> **Exercise details**: Leave the pictures out and print, word for word, the lines below from the one with "- How to reach" through the final line.
*** Entries provided Section Begins ***
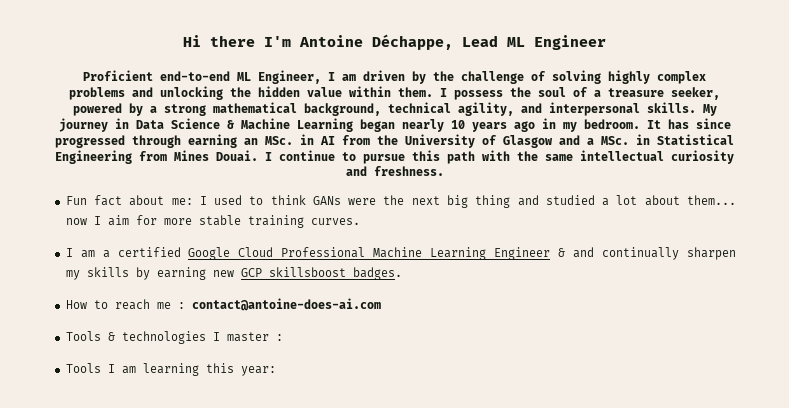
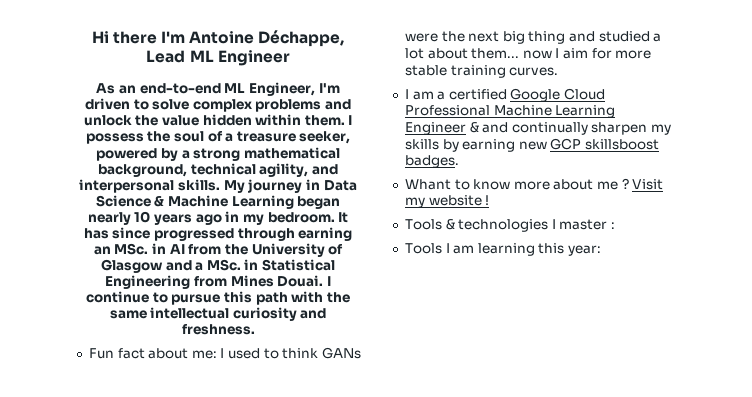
- Proficient end-to-end ML Engineer, I am driven by the challenge of solving highly complex problems and unlocking the hidden value within them.
+ As an end-to-end ML Engineer, I'm driven to solve complex problems and unlock the value hidden within them.
- How to reach me : contact@antoine-does-ai.com
+ Whant to know more about me ? Visit my website !

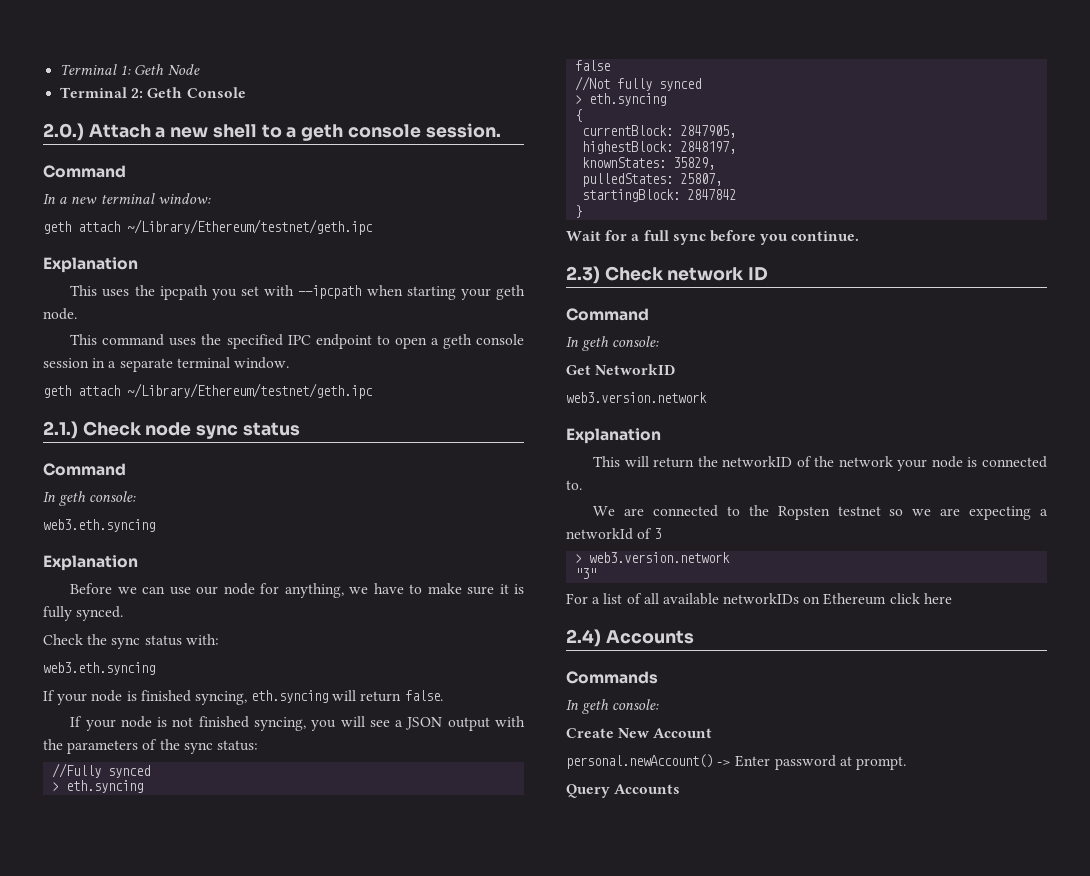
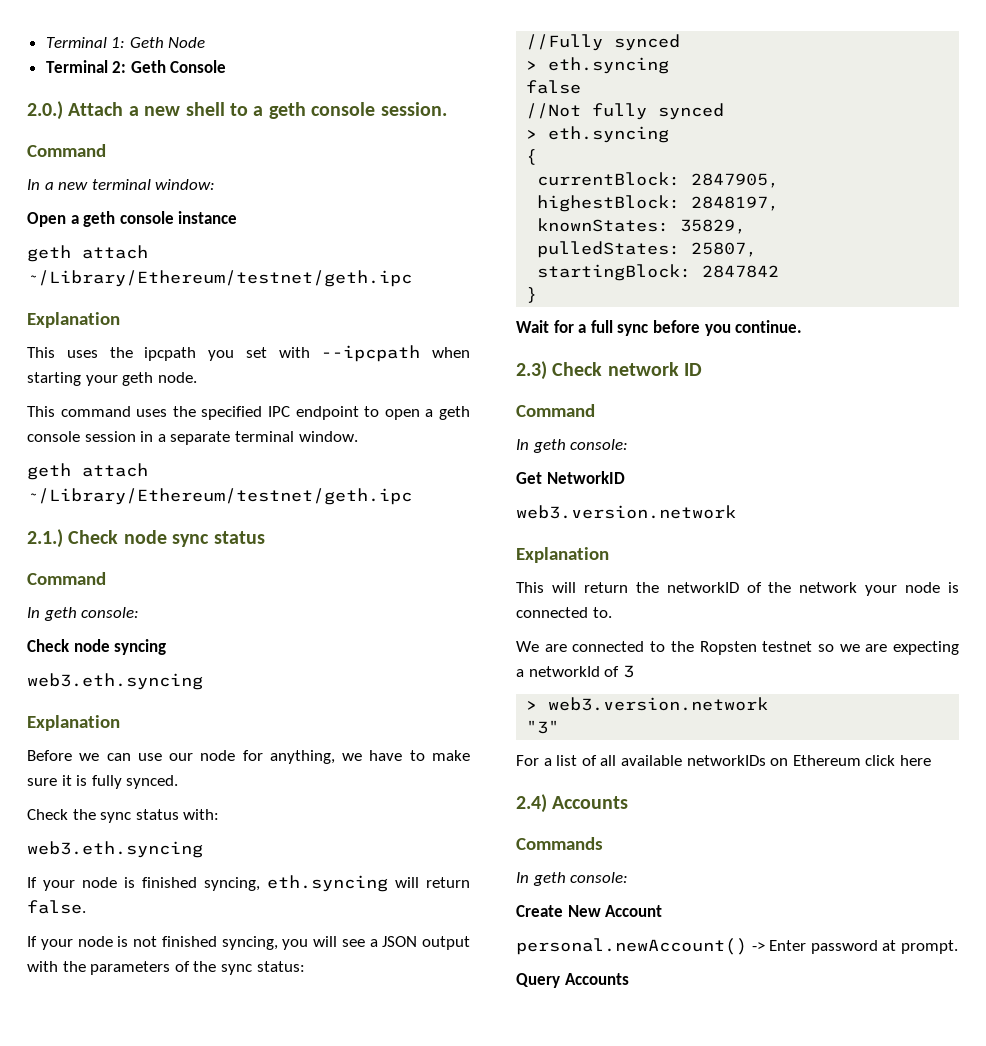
+ Open a geth console instance
+ Check node syncing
*** Entries provided Section Ends ***
> **Result of this exercise**:
- How to reach me : contact@antoine-does-ai.com
+ Whant to know more about me ? Visit my website !

+ Open a geth console instance
+ Check node syncing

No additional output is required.